Segment Start: RECORD EXCERPTS

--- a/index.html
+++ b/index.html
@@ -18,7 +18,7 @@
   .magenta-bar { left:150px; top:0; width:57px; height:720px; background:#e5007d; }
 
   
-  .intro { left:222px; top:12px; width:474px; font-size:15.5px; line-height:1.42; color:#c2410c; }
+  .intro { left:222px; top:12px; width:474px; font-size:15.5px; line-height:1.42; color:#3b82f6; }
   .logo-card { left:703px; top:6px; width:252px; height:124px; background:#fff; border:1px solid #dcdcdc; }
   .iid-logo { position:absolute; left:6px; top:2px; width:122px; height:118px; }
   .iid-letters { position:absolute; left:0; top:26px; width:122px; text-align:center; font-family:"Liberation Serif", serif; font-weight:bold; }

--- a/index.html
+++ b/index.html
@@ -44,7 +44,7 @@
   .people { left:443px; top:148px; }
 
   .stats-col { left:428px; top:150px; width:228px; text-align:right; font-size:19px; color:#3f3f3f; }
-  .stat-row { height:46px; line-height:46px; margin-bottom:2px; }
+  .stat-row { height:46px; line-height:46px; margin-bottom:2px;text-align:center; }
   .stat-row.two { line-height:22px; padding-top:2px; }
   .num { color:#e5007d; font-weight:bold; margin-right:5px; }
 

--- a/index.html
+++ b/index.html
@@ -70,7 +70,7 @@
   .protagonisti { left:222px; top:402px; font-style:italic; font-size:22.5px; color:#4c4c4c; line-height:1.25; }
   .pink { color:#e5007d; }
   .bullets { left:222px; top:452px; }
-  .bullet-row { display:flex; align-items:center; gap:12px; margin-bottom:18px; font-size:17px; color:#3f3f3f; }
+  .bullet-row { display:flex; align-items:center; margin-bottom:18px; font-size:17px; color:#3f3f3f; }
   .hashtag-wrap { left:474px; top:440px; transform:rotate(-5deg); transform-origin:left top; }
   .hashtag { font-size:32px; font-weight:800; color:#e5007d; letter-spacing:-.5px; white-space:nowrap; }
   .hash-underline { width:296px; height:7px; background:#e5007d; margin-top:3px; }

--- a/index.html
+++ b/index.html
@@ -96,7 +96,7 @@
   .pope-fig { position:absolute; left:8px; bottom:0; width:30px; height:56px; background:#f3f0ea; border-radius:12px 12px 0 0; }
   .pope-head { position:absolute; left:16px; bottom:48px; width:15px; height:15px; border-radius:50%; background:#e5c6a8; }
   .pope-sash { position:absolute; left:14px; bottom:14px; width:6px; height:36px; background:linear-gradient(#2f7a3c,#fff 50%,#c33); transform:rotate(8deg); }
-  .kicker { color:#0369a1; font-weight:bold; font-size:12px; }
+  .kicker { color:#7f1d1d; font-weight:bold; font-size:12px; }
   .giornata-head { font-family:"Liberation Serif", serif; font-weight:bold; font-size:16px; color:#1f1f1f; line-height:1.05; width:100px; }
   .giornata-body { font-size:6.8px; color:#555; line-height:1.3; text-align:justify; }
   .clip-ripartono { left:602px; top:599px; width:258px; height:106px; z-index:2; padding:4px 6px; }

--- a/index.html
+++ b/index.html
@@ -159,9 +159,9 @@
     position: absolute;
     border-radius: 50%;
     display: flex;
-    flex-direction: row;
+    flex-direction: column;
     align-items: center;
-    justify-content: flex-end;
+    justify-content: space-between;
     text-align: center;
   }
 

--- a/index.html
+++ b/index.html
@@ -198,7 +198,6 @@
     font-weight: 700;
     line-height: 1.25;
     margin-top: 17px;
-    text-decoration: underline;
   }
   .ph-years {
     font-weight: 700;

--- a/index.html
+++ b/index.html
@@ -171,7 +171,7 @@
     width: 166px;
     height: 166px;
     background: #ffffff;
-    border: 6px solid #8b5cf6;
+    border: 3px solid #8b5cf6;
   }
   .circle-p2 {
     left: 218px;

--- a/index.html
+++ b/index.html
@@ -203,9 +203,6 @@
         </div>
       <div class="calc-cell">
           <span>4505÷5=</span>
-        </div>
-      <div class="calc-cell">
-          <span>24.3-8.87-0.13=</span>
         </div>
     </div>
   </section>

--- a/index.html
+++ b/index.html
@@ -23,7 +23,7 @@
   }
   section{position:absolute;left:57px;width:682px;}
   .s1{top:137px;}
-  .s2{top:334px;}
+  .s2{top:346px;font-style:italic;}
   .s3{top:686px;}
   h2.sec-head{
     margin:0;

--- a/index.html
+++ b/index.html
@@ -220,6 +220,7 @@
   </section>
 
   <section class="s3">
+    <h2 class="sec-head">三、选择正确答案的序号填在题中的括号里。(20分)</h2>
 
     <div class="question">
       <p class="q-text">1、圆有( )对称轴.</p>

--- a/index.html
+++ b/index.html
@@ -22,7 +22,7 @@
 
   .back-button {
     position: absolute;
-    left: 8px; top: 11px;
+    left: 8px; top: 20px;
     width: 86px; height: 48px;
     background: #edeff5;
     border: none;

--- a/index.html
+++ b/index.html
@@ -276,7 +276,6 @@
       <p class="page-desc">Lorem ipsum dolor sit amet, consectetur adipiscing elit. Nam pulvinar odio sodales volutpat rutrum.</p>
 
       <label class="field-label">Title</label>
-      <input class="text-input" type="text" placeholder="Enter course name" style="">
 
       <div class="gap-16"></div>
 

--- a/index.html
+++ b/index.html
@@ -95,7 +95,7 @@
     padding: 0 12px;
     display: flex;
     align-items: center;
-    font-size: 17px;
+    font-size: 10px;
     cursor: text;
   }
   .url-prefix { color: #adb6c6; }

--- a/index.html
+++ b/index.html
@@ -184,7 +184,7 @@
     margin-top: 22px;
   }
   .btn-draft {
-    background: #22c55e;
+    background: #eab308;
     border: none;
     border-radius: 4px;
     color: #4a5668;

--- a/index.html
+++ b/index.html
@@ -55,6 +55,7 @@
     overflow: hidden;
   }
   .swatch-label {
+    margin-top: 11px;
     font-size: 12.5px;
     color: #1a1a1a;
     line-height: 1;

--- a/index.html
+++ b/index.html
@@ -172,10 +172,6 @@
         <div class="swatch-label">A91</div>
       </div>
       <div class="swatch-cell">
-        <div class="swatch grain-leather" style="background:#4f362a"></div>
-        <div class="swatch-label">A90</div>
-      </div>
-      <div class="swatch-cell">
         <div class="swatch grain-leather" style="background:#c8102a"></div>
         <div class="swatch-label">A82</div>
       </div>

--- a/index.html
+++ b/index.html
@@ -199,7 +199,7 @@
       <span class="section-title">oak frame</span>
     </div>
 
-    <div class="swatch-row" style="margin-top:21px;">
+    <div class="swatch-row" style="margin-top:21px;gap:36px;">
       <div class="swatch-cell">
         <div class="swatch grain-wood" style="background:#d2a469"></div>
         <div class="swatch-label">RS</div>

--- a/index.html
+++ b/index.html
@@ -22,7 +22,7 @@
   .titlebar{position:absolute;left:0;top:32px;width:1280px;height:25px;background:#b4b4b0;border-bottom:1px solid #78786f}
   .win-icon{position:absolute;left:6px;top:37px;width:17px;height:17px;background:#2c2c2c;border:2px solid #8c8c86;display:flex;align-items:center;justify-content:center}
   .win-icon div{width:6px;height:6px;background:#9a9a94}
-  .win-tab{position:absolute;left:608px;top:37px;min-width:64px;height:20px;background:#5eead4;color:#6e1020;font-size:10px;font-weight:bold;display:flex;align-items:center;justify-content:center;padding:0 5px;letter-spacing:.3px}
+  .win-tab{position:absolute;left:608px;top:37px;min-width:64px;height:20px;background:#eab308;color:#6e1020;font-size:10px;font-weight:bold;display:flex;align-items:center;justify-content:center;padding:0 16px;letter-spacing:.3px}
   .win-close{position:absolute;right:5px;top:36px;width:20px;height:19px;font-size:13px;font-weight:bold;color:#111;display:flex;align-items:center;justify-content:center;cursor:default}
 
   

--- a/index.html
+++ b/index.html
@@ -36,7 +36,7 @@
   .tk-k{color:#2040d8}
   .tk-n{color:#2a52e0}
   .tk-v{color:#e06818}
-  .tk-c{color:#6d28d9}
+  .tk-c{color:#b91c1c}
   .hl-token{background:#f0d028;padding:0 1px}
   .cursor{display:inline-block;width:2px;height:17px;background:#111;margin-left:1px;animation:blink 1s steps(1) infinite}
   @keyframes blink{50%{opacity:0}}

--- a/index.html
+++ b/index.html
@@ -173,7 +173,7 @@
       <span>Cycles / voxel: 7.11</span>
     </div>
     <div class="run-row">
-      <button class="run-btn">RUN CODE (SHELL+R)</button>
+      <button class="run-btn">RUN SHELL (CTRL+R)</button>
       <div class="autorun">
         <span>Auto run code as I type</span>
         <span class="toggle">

Segment End: RECORD EXCERPTS

*DIRECTIONS FOR THIS TASK*
When you reach the line in the material above that holds "left:150px; top:0; width:57px;", begin reproducing lines exactly, and stop after the line that holds "position:absolute; left:6px; top:2px;".

*OUTPUT OF THE TASK*
   .magenta-bar { left:150px; top:0; width:57px; height:720px; background:#e5007d; }
 
   
-  .intro { left:222px; top:12px; width:474px; font-size:15.5px; line-height:1.42; color:#c2410c; }
+  .intro { left:222px; top:12px; width:474px; font-size:15.5px; line-height:1.42; color:#3b82f6; }
   .logo-card { left:703px; top:6px; width:252px; height:124px; background:#fff; border:1px solid #dcdcdc; }
   .iid-logo { position:absolute; left:6px; top:2px; width:122px; height:118px; }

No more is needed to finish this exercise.